NVIDIA / audio-flamingo

PyTorch implementation of Audio Flamingo: A Novel Audio Language Model with Few-Shot Learning and Dialogue Abilities.
MIT License
173 stars 10 forks source link

Results mismatch when evaluating on NSynth #8

Closed jasonppy closed 2 months ago

jasonppy commented 2 months ago

Hi Zhifeng,

I observed significantly mismatch on numbers when evaluating audio-flamingo on NSynth test set.

 
Task metric Prior SotA AF reported AF reproduced
NS instrument CLS Acc 78.8 77.1 48.3
NS quality CLS F1 46.3 66.7 0
NS source CLS Acc 60.1 78.7 47.7

Below is the prefix, prompt, example ground truth, and example model output
 
prefix prompt Example gt Example model output
NS instrument The task is instrument classification. what is the instrument of this music.\nOPTIONS:\n - organ.\n - mallet.\n - brass.\n - vocal.\n - keyboard.\n - reed.\n - flute.\n - guitar.\n - bass.\n - synth_lead.\n - string bass bass(NOTE: sometimes the model will not follow instruction and output things like “wind instrument and woodwind instrument”)
NS quality The task is quality classification. what are the qualities of the music. dark the music is a combination of volume, frequency, and timbre.(NOTE: the model always outputs a sentence, and therefore scores 0 for F1)
NS source The task is source classification What is the source of this music.\nOPTIONS:\n - synthetic.\n - electronic.\n - acoustic synthetic acoustic(NOTE: sometimes the model put a period at the end like “acoustic.”, my parsing code will remove that)

Do you spot any issues?

Thanks for your time!

zhifengkongnv commented 2 months ago

The prefix is "The task is music information retrieval", and prompt is "this music note is". The model will print "produced by ...", following the template in Table 1 in the Pengi paper.

jasonppy commented 2 months ago

Thanks! having change the prefix to "The task is music information retrieval", and the prompt to "this music note is", the model does not produce instrument or sources or quality in required format as expected, some of the example output:

GT: source: synthetic, instrument: bass, model output: the music is a combination of volume, frequency, and timbre.
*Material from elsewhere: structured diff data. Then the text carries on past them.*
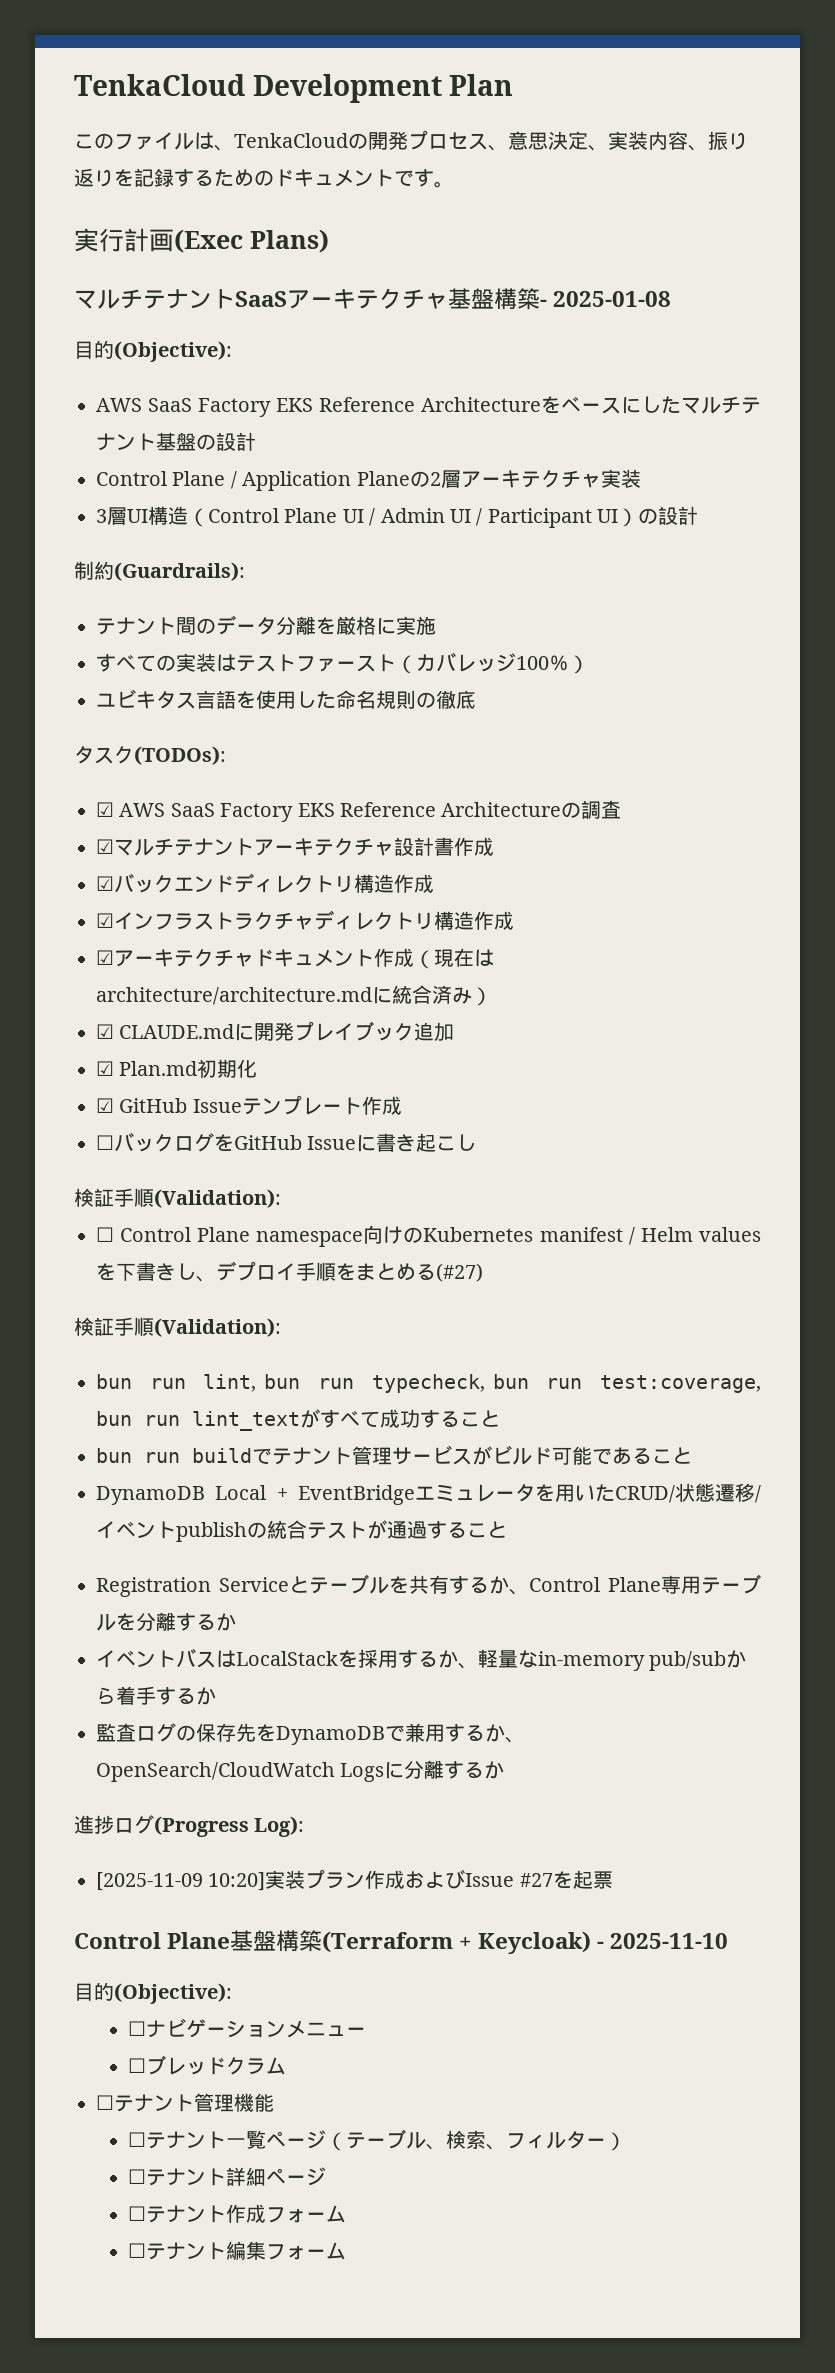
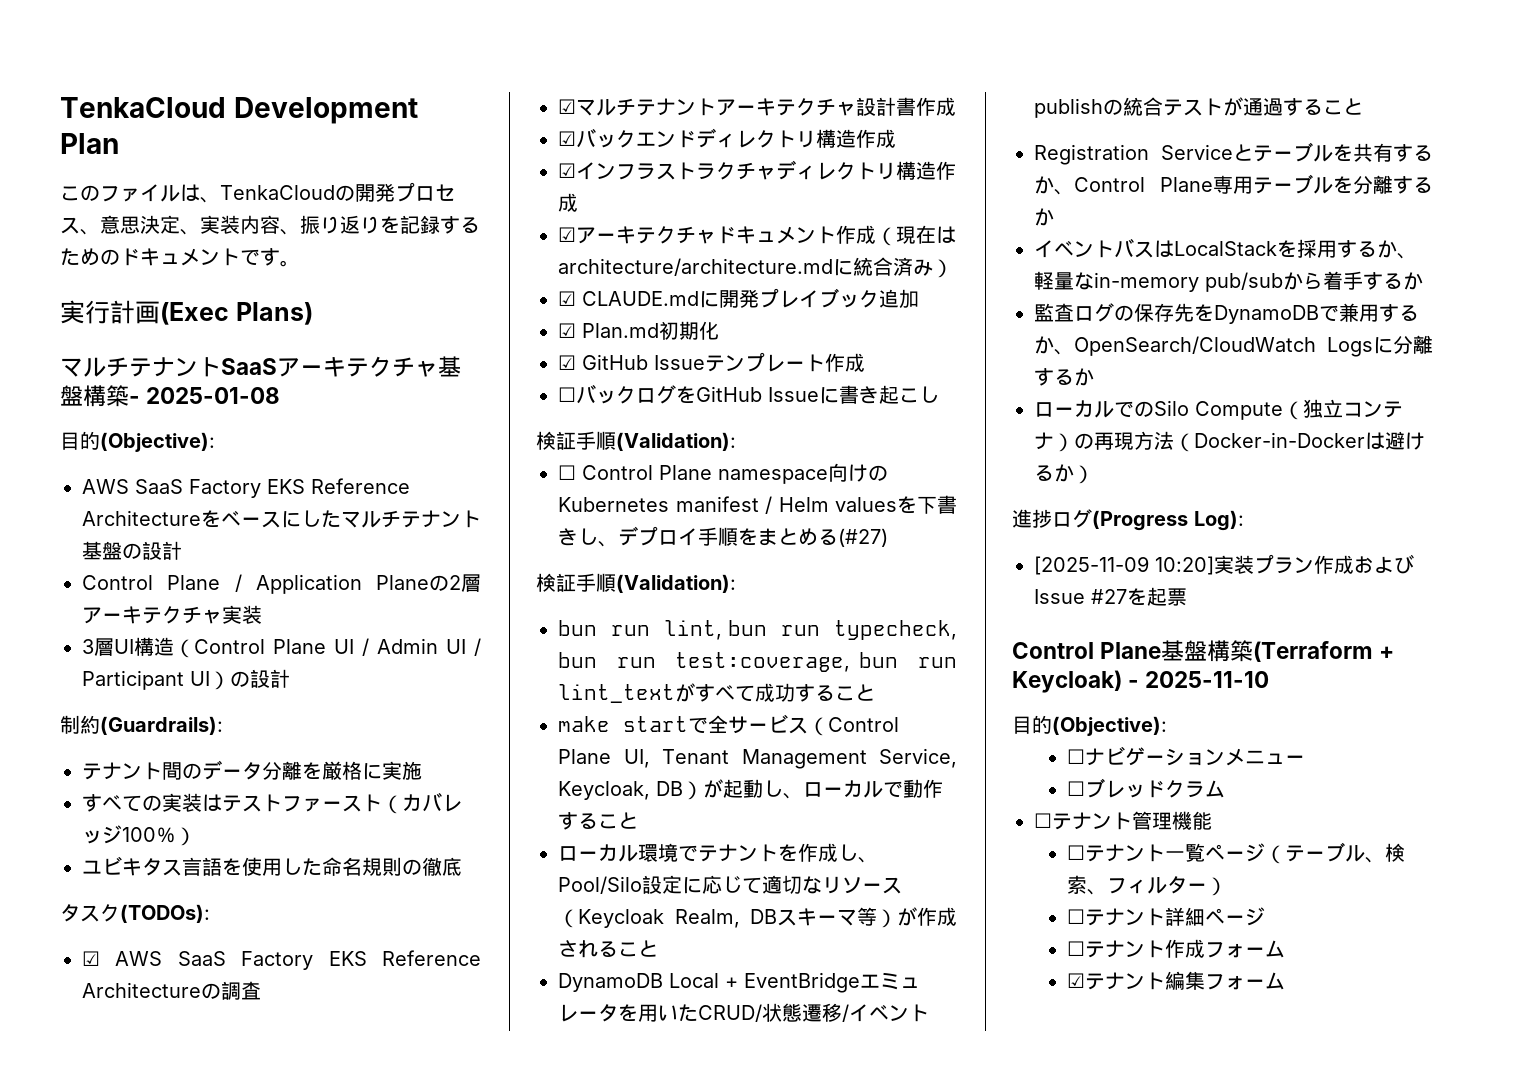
- bun run buildでテナント管理サービスがビルド可能であること
+ make startで全サービス（Control Plane UI, Tenant Management Service, Keycloak, DB）が起動し、ローカルで動作すること
+ ローカル環境でテナントを作成し、Pool/Silo設定に応じて適切なリソース（Keycloak Realm, DBスキーマ等）が作成されること
+ ローカルでのSilo Compute（独立コンテナ）の再現方法（Docker-in-Dockerは避けるか）
- ☐テナント編集フォーム
+ ☑テナント編集フォーム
GT: source: electronic, instrument: keyboard, model output: the music is described as dynamic and full-bodied.

zhifengkongnv commented 2 months ago

This looks strange. I just tested the model outputs and it can follow the instructions.

{'name': 'NSynth/nsynth-test/audio/bass_synthetic_009-017-025.wav', 'prefix': 'The task is music information retrieval.', 'prompt': 'this music note is'}
Audio Flamingo: 'produced by bass, pitch 20, velocity 127, source synthetic, and having qualities like bright, distortion, long release'

{'name': 'NSynth/nsynth-test/audio/keyboard_electronic_098-023-050.wav', 'prefix': 'The task is music information retrieval.', 'prompt': 'this music note is'}
Audio Flamingo: 'produced by keyboard, pitch 22, velocity 75, source electronic, and having qualities like long release'
jasonppy commented 2 months ago

Apologies, I've been using the wrong prompt for this one. When evaluate the output, do you extract the results with regular expression or by checking whether the correct answer is in the sentence?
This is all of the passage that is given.